ARM sees 167pc profit spike after surge in demand for smartphones
Rising demand for smartphones, netbooks and tablet computers saw chip designer ARM Holdings deliver a remarkable 167 per cent year-on-year spike in profit.
The British company, whose designs are in more than 95 per cent of the world’s mobile phones, posted record pre-tax profit of £43.5m on revenue of £100m, both ahead of expectations.
The results were flattered by a catch-up royalty payment of $9m (£5.8m) for shipments of chips made between 2007 and 2010.
As well as smartphones, which can contain four or five ARM chips each, the Cambridge-based firm said its designs were growing share in consumer electronics and embedded products, such as machinery and appliances.
Chief financial officer Tim Score said new licencing deals with Freescale, Microsoft and TSMC would further increase its market penetration.

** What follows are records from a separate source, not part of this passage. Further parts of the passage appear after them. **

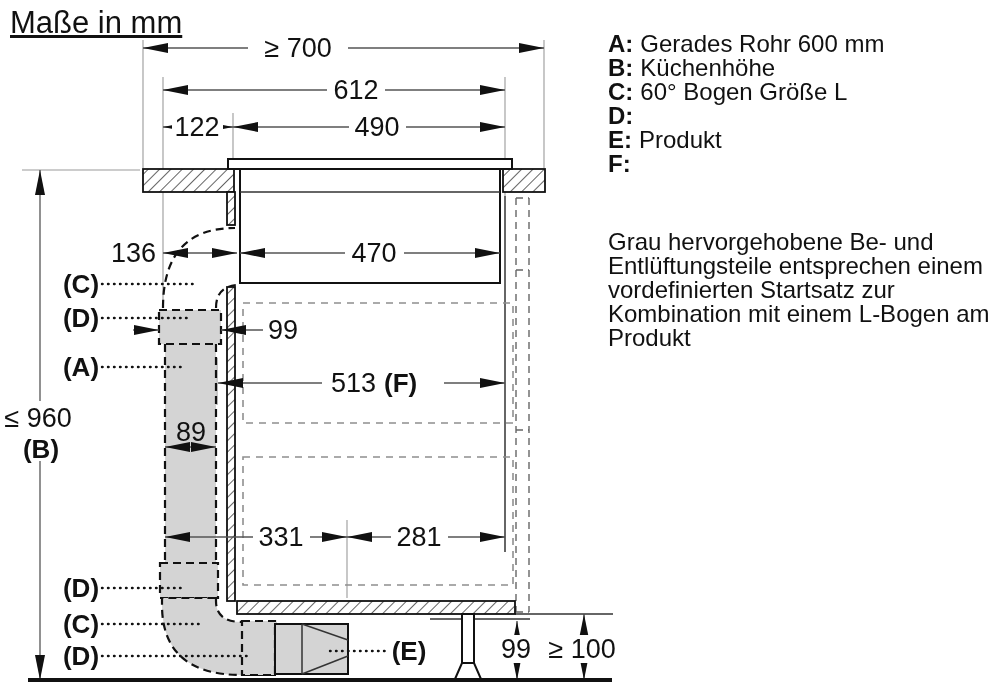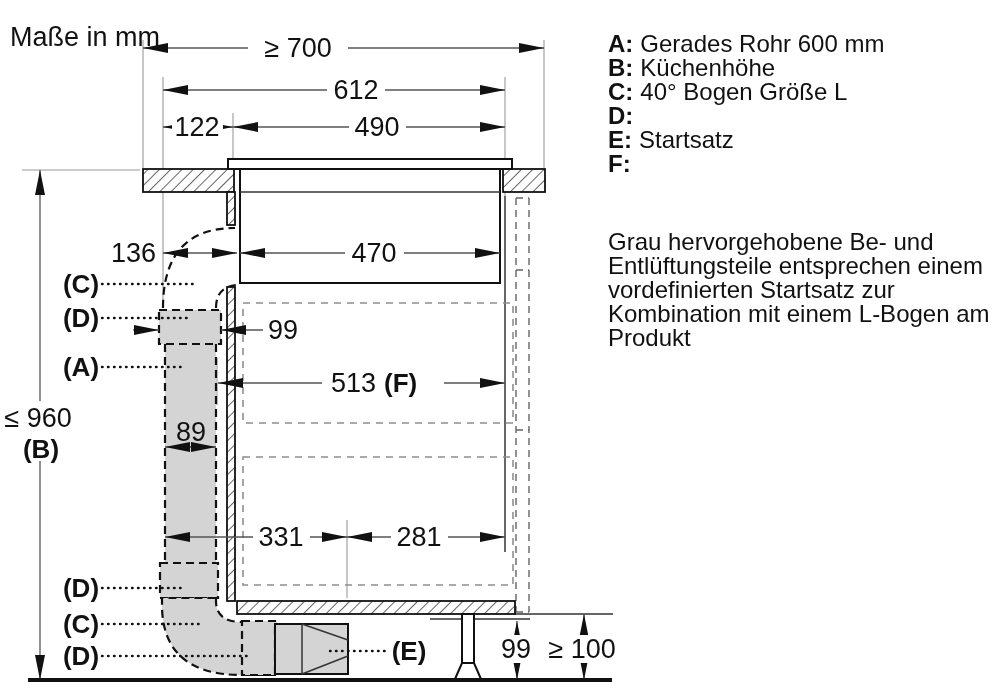--- a/index.html
+++ b/index.html
@@ -6,7 +6,7 @@
   #stage{position:relative;width:1000px;height:692px;background:#fff;overflow:hidden;
          font-family:"Liberation Sans",sans-serif;color:#111;}
   #drawing{position:absolute;left:0;top:0;}
-  .title{position:absolute;left:10px;top:22px;font-size:27px;}
+  .title{position:absolute;left:10px;top:5px;font-size:31px;text-decoration:underline;}
   .legend{position:absolute;left:608px;top:32px;font-size:24px;line-height:24px;}
   .legend-row{display:flex;}
   .lk{font-weight:bold;margin-right:7px;white-space:pre;}

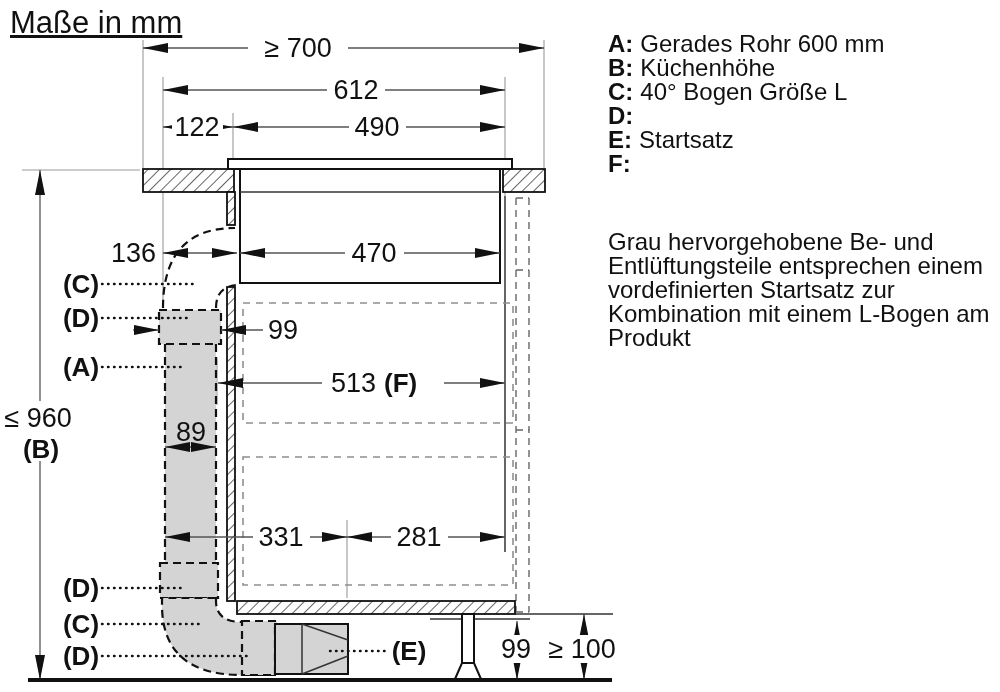--- a/index.html
+++ b/index.html
@@ -192,7 +192,7 @@
       </div>
     <div class="legend-row">
         <span class="lk">C:</span>
-        <span>40° Bogen Größe L</span>
+        <span>60° Bogen Größe L</span>
       </div>
     <div class="legend-row">
         <span class="lk">D:</span>

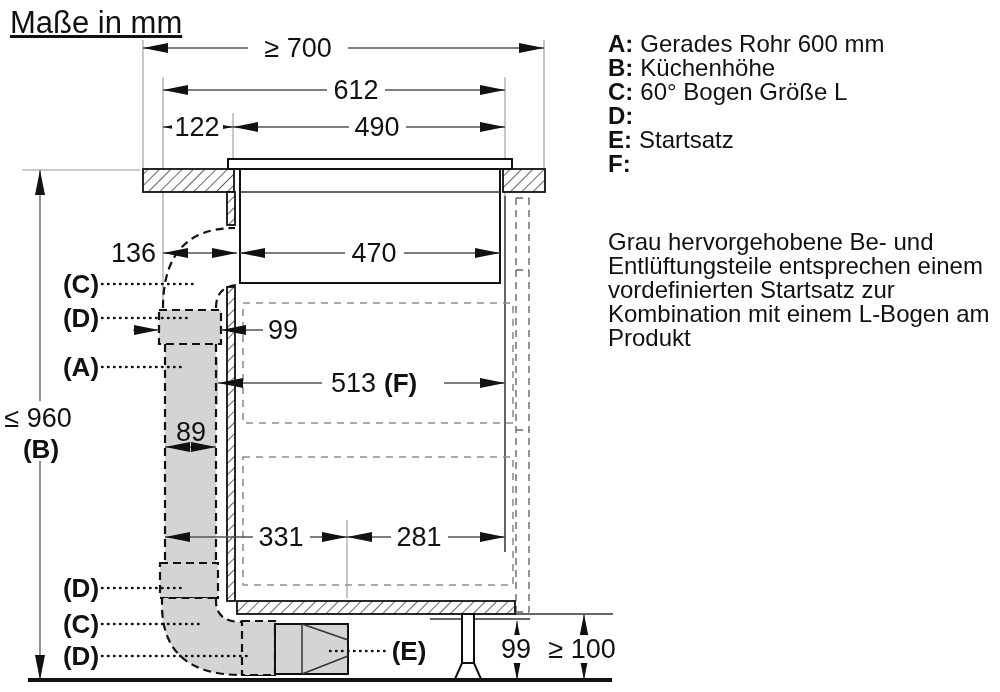--- a/index.html
+++ b/index.html
@@ -199,7 +199,7 @@
       </div>
     <div class="legend-row">
         <span class="lk">E:</span>
-        <span>Startsatz</span>
+        <span>Produkt</span>
       </div>
     <div class="legend-row">
         <span class="lk">F:</span>

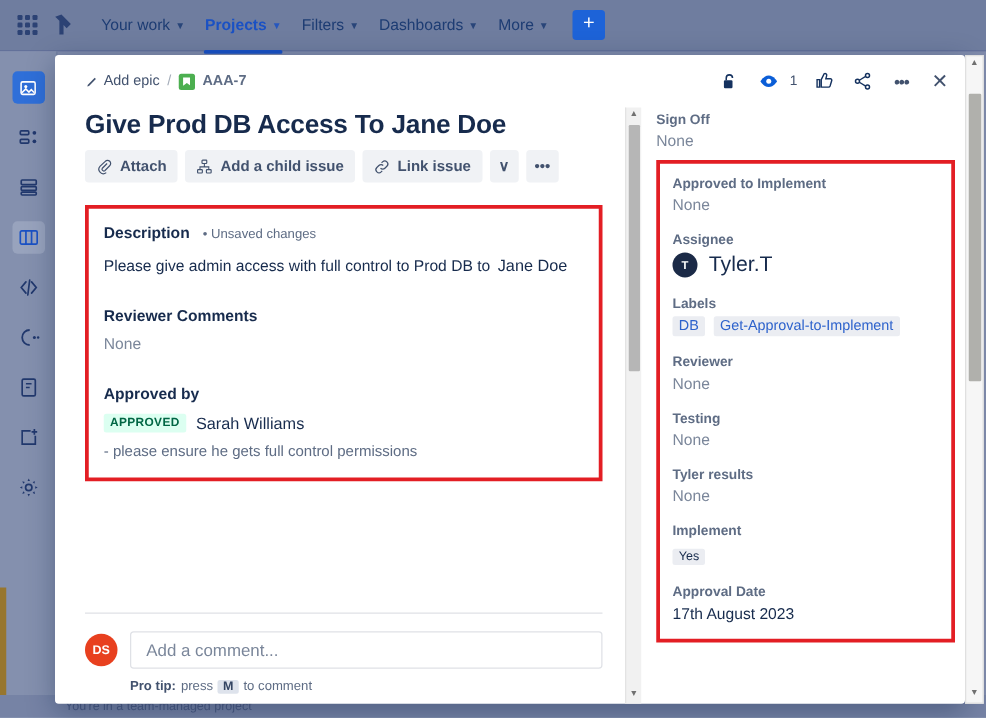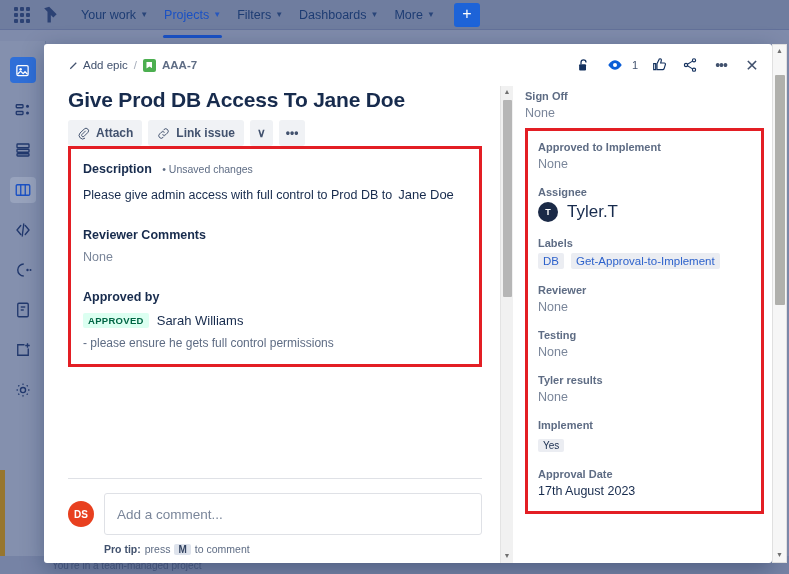--- a/index.html
+++ b/index.html
@@ -16,7 +16,7 @@
     background: #7f8bab;
   }
   .top-nav {
-    position: absolute; top: 0; left: 0; right: 0; height: 30px;
+    position: absolute; top: 0; left: 0; right: 0; height: 41px;
     background: #6f7d9f;
     display: flex; align-items: center;
     padding-left: 10px;

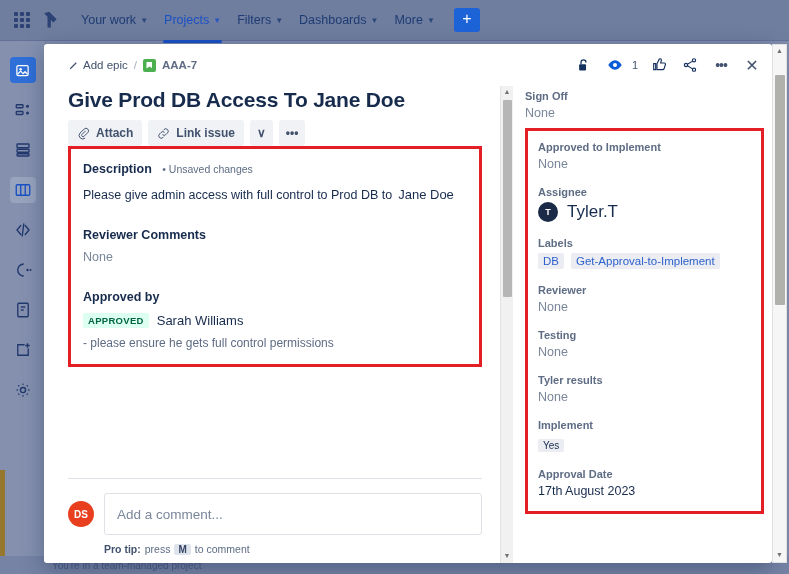--- a/index.html
+++ b/index.html
@@ -32,7 +32,7 @@
     display: flex; align-items: center; gap: 4px; white-space: nowrap;
     position: relative;
   }
-  .nav-item.active { color: #1a51c4; font-weight: 400; }
+  .nav-item.active { color: #1a51c4; font-weight: 700; }
   .nav-item.active::after {
     content: ""; position: absolute; left: 6px; right: 6px; bottom: -12px;
     height: 3px; background: #1a51c4; border-radius: 2px;

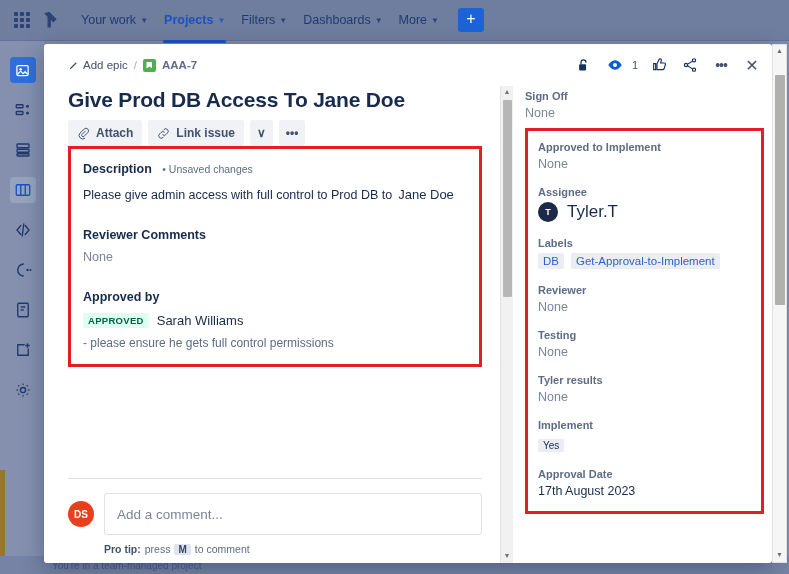--- a/index.html
+++ b/index.html
@@ -116,7 +116,7 @@
     font-size: 21px; font-weight: 600; color: #172b4d;
     letter-spacing: -.2px; margin: 2px 0 8px 0;
   }
-  .action-row { display: flex; align-items: center; gap: 6px; }
+  .action-row { display: flex; align-items: center; gap: 6px; margin-bottom: 18px; }
   .act-chip {
     background: #f0f2f5; color: #42526e; font-size: 12px; font-weight: 600;
     height: 26px; border-radius: 3px; padding: 0 9px;

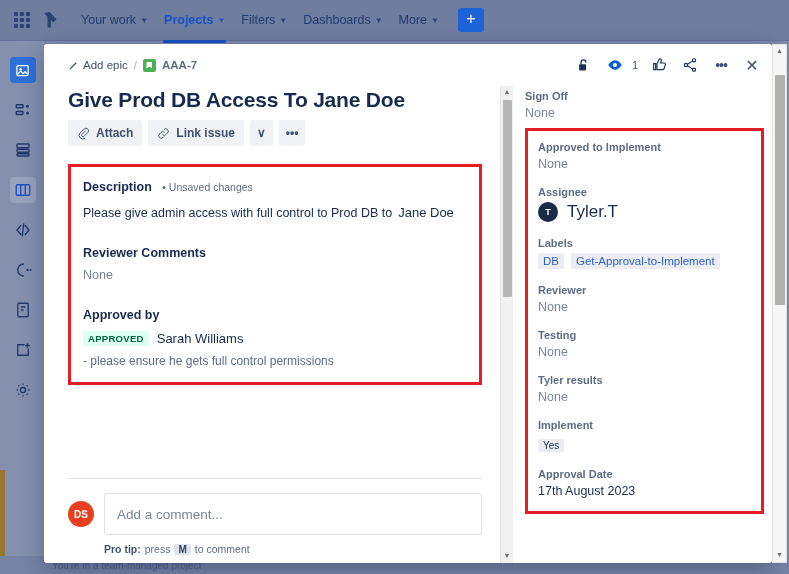--- a/index.html
+++ b/index.html
@@ -403,6 +403,15 @@
           </div>
           <div class="act-chip">
             <svg width="13" height="13" viewBox="0 0 24 24">
+                <rect x="8.5" y="2" width="7" height="5" rx="1" fill="none" stroke="#42526e" stroke-width="1.7"></rect>
+                <rect x="2" y="16" width="7" height="5" rx="1" fill="none" stroke="#42526e" stroke-width="1.7"></rect>
+                <rect x="15" y="16" width="7" height="5" rx="1" fill="none" stroke="#42526e" stroke-width="1.7"></rect>
+                <path d="M12 7v5M5.5 16v-4h13v4" fill="none" stroke="#42526e" stroke-width="1.6"></path>
+              </svg>
+            <span>Add a child issue</span>
+          </div>
+          <div class="act-chip">
+            <svg width="13" height="13" viewBox="0 0 24 24">
                 <path d="M10 14a4.5 4.5 0 006.4 0l3-3a4.5 4.5 0 10-6.4-6.4l-1.5 1.5" fill="none" stroke="#42526e" stroke-width="1.8"></path>
                 <path d="M14 10a4.5 4.5 0 00-6.4 0l-3 3a4.5 4.5 0 106.4 6.4l1.5-1.5" fill="none" stroke="#42526e" stroke-width="1.8"></path>
               </svg>

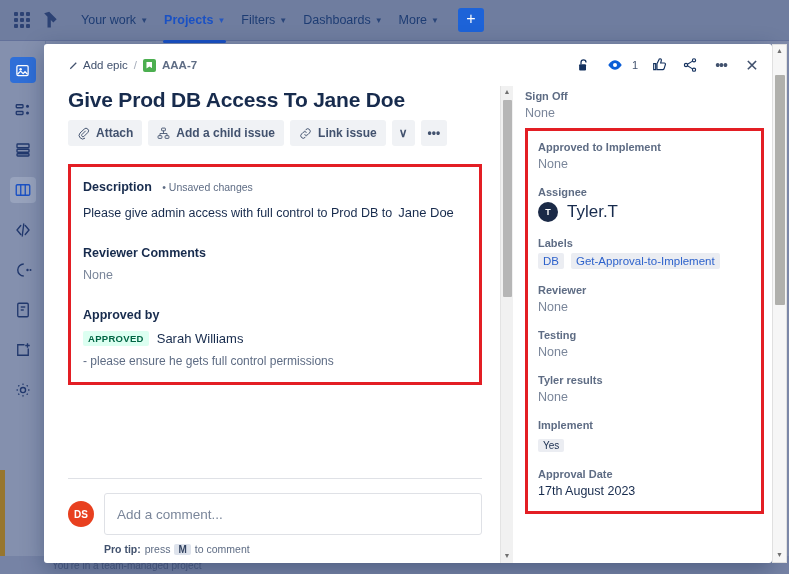--- a/index.html
+++ b/index.html
@@ -152,7 +152,7 @@
     display: flex; align-items: center; justify-content: center; flex: none;
   }
   .comment-input {
-    flex: 1; height: 42px; border: 1px solid #dfe1e6; border-radius: 3px;
+    flex: 1; height: 30px; border: 1px solid #dfe1e6; border-radius: 3px;
     display: flex; align-items: center; padding: 0 12px;
     color: #7a869a; font-size: 13.5px; background:#fff;
   }

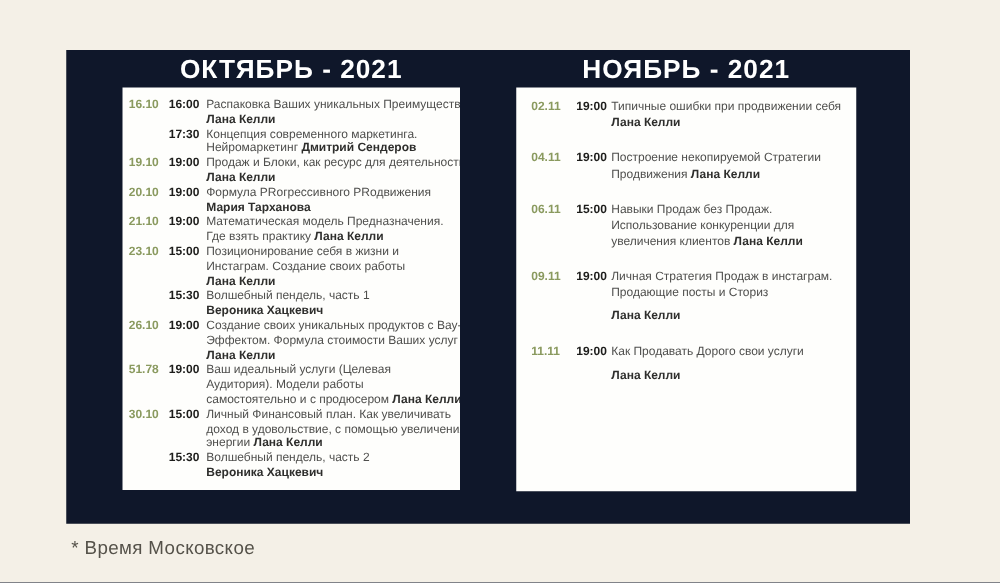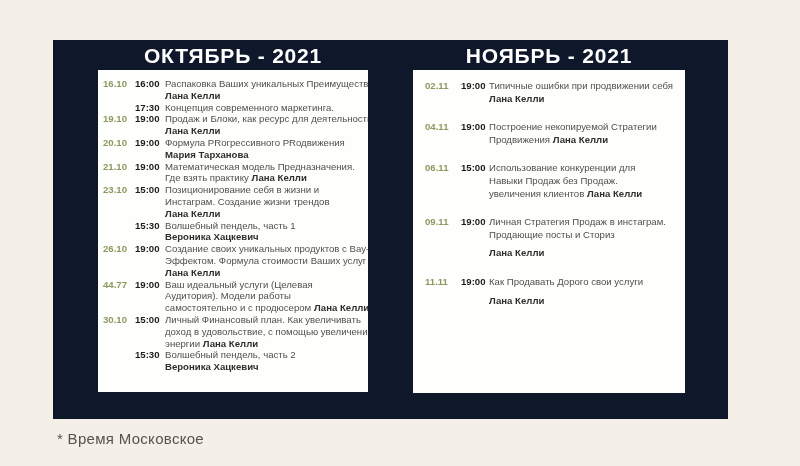--- a/index.html
+++ b/index.html
@@ -95,6 +95,7 @@
           <span class="event-time">17:30</span>
           <div class="event-lines">
             <div class="event-line"><span>Концепция современного маркетинга.</span></div>
+            <div class="event-line"><span>Нейромаркетинг </span><b>Дмитрий Сендеров</b></div>
           </div>
         </div>
         <div class="event-row">

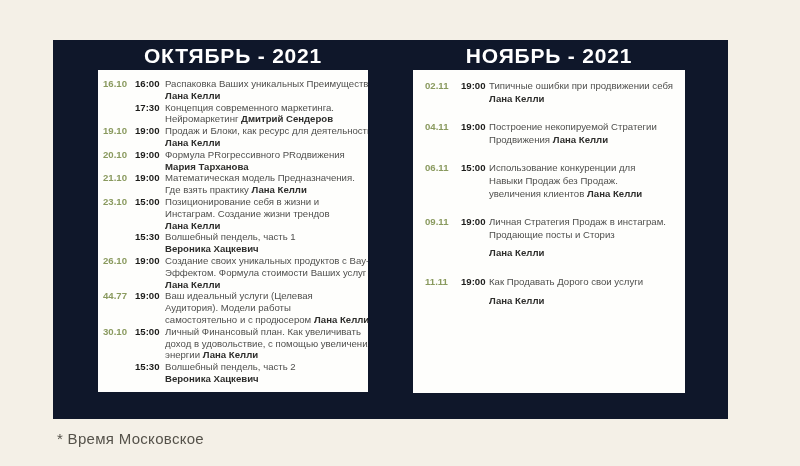--- a/index.html
+++ b/index.html
@@ -196,8 +196,8 @@
           <span class="event-date">06.11</span>
           <span class="event-time">15:00</span>
           <div class="event-lines">
+            <div class="event-line"><span>Навыки Продаж без Продаж.</span></div>
             <div class="event-line"><span>Использование конкуренции для</span></div>
-            <div class="event-line"><span>Навыки Продаж без Продаж.</span></div>
             <div class="event-line"><span>увеличения клиентов </span><b>Лана Келли</b></div>
           </div>
         </div>

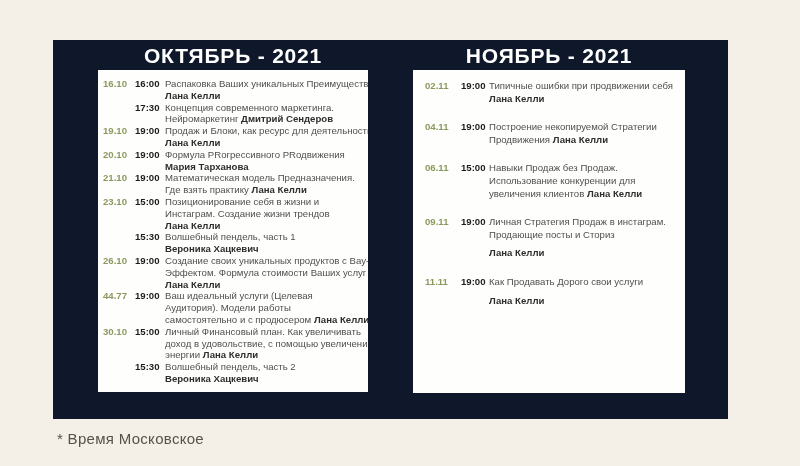--- a/index.html
+++ b/index.html
@@ -127,7 +127,7 @@
           <span class="event-time">15:00</span>
           <div class="event-lines">
             <div class="event-line"><span>Позиционирование себя в жизни и</span></div>
-            <div class="event-line"><span>Инстаграм. Создание жизни трендов</span></div>
+            <div class="event-line"><span>Инстаграм. Создание своих работы</span></div>
             <div class="event-line"><b>Лана Келли</b></div>
           </div>
         </div>

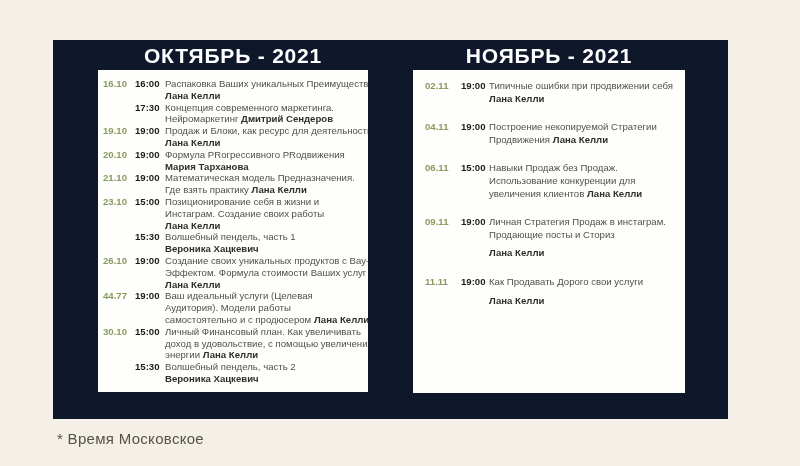--- a/index.html
+++ b/index.html
@@ -149,7 +149,7 @@
           </div>
         </div>
         <div class="event-row">
-          <span class="event-date">44.77</span>
+          <span class="event-date">51.78</span>
           <span class="event-time">19:00</span>
           <div class="event-lines">
             <div class="event-line"><span>Ваш идеальный услуги (Целевая</span></div>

He said the group was in “good shape” on licencing, which accounted for 24 per cent of processor design revenue.
ARM licenses its technology to chipmakers such as Samsung, Toshiba and Nvidia and receives royalties of around 6.5p per chip shipped. Some 1.4bn ARM-designed chips were shipped in the prior quarter.
ARM signed a broad “architecture” license agreement with Microsoft on Friday, which could lead to the California-based firm designing its own chip. Apple developed the A4 chip based on ARM’s Cortex-A8 core for its iPhone 4 and iPad tablet computer.
Licencing fees from the multi-year Microsoft deal will probably start to be recognised from the fourth-quarter.